A doença, também conhecida como Colibacilose Enterotoxêmica, é uma toxi-infecção associada à grande presença de cepas patogênicas da bactéria Escherichia coli no intestino delgado dos animais acometidos.

“A bactéria E.coli é habitante natural do intestino dos suínos, mas sob determinadas circunstâncias as cepas patogênicas da bactéria se multiplicam mais facilmente e produzem substâncias biologicamente ativas como a Verotoxina-2e (VT2e), uma enterotoxina. A disseminação sistêmica da VT2e acontece devido à alta vascularização do tecido intestinal e o aumento da permeabilidade decorrente da presença da toxina, promovendo o extravasamento de líquido que gera os edemas subcutâneos”, explica o médico-veterinário e gerente da linha de suínos da empresa, Pedro Filsner.

Entre os principais sinais da DE, estão apatia, incoordenação motora e edema de face, incluindo o inchaço das pálpebras. Em uma fase mais avançada da doença podem ocorrer tremores, paralisia, convulsões e movimentos de pedalagem. Em infecções agudas os animais podem ir a óbito antes mesmo de apresentar sintomas clínicos.

“O suinocultor precisa estar atento, já que muitos dos sinais clínicos da DE podem ser confundidos com quadros de deficiência de vitamina E, meningite estreptocócica, intoxicação por sal ou por inseticidas à base de arsênico. O diagnóstico diferencial ajuda a dar clareza sobre quais atitudes precisam ser tomadas na granja, referente ao manejo sanitário dos do rebanho, para que o problema, independente de qual seja, não se prolifere e atinja outros lotes”, destaca o profissional.

Neste cenário, a doença apresenta um alto índice de letalidade, com surgimento abrupto e de rápido desenvolvimento, afetando leitões entre 4 e 15 dias de vida, sobretudo acometendo animais entre 30 e 90 dias de idade. Como também pontua Filnes, em alguns casos, os surtos da doença nas granjas acabam comprometendo quase 100% do plantel, gerando importantes prejuízos para toda a cadeia produtiva.

Em via de regra, o diagnóstico diferencial da DE é realizado post mortem, por meio da observação de alterações características na face, abdômen, parede do estômago e cólon do animal. Os achados, juntamente com o histórico clínico do leitão e diagnósticos laboratoriais como PCR para a identificação de cepas de E. Coli produtoras da Verotoxina-2e, são de grande importância para melhor adequação de manejo.

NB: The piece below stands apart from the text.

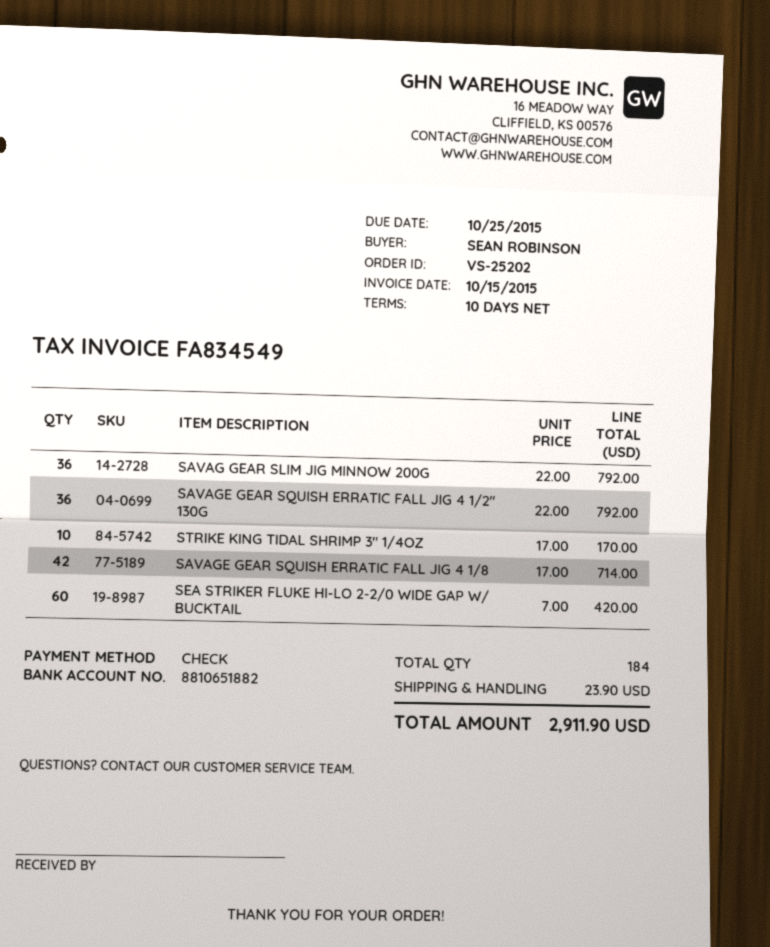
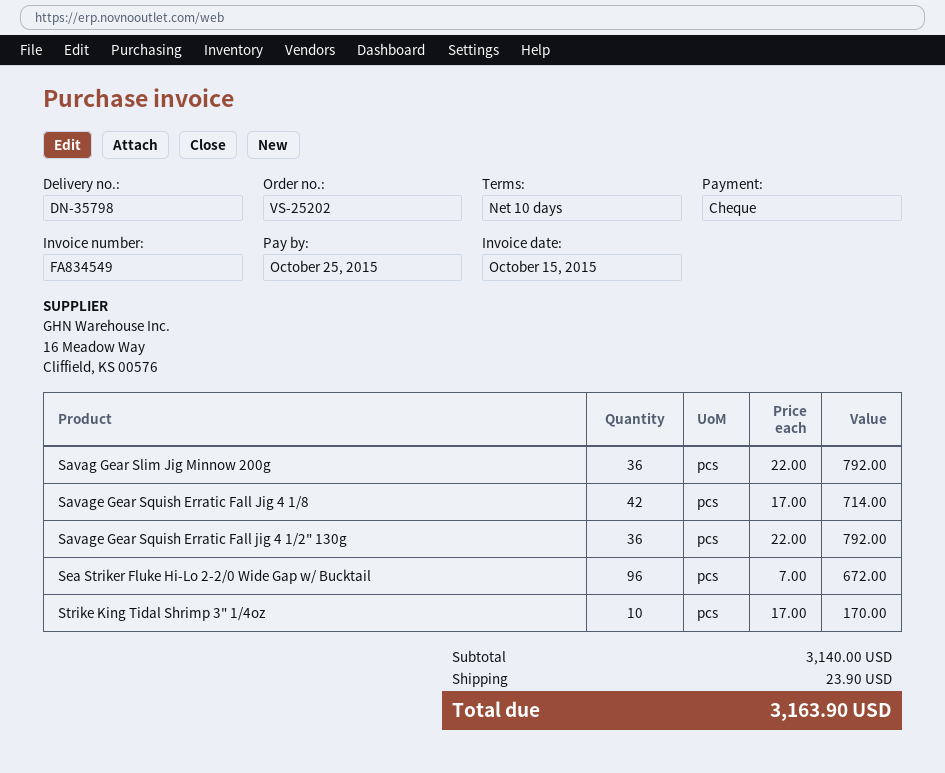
SEA STRIKER FLUKE HI-LO 2-2/0 WIDE GAP W/ BUCKTAIL: 60 x 7.00 = 420.00 -> 96 x 7.00 = 672.00
total: 2911.90 -> 3163.90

Como também ressalta o médico-veterinário, granjas que tenham registrado casos de DE podem recorrer à adição de óxido de zinco na água ou alimentação dos animais, com o objetivo de inibir a produção das toxinas pela bactéria e auxiliar na manutenção da estabilidade das membranas celulares do trato gastrointestinal.

A prevenção da doença por meio da vacinação ganha espaço, mas ele pondera que o manejo ambiental ainda é primordial para combater o surgimento de casos novos. Para isso, se atentar a higienização de baias, respeitar o vazio sanitário na troca de lotes, evitar o estresse térmico e promover uma adequada separação dos lotes é muito importante.

“Na suinocultura, o manejo adequado faz toda a diferença, principalmente para os leitões. Diversos estudos já apontaram que os cuidados com a saúde e o bem-estar dos leitões interferem positivamente na produtividade da granja, principalmente na qualidade da proteína suína produzida. Ciente disso, a indústria busca trazer cada vez mais soluções que promovam a saúde e o bem-estar dos animais, auxiliando o produtor no processo de construção de uma cadeia produtiva mais rentável e competitiva”, finaliza.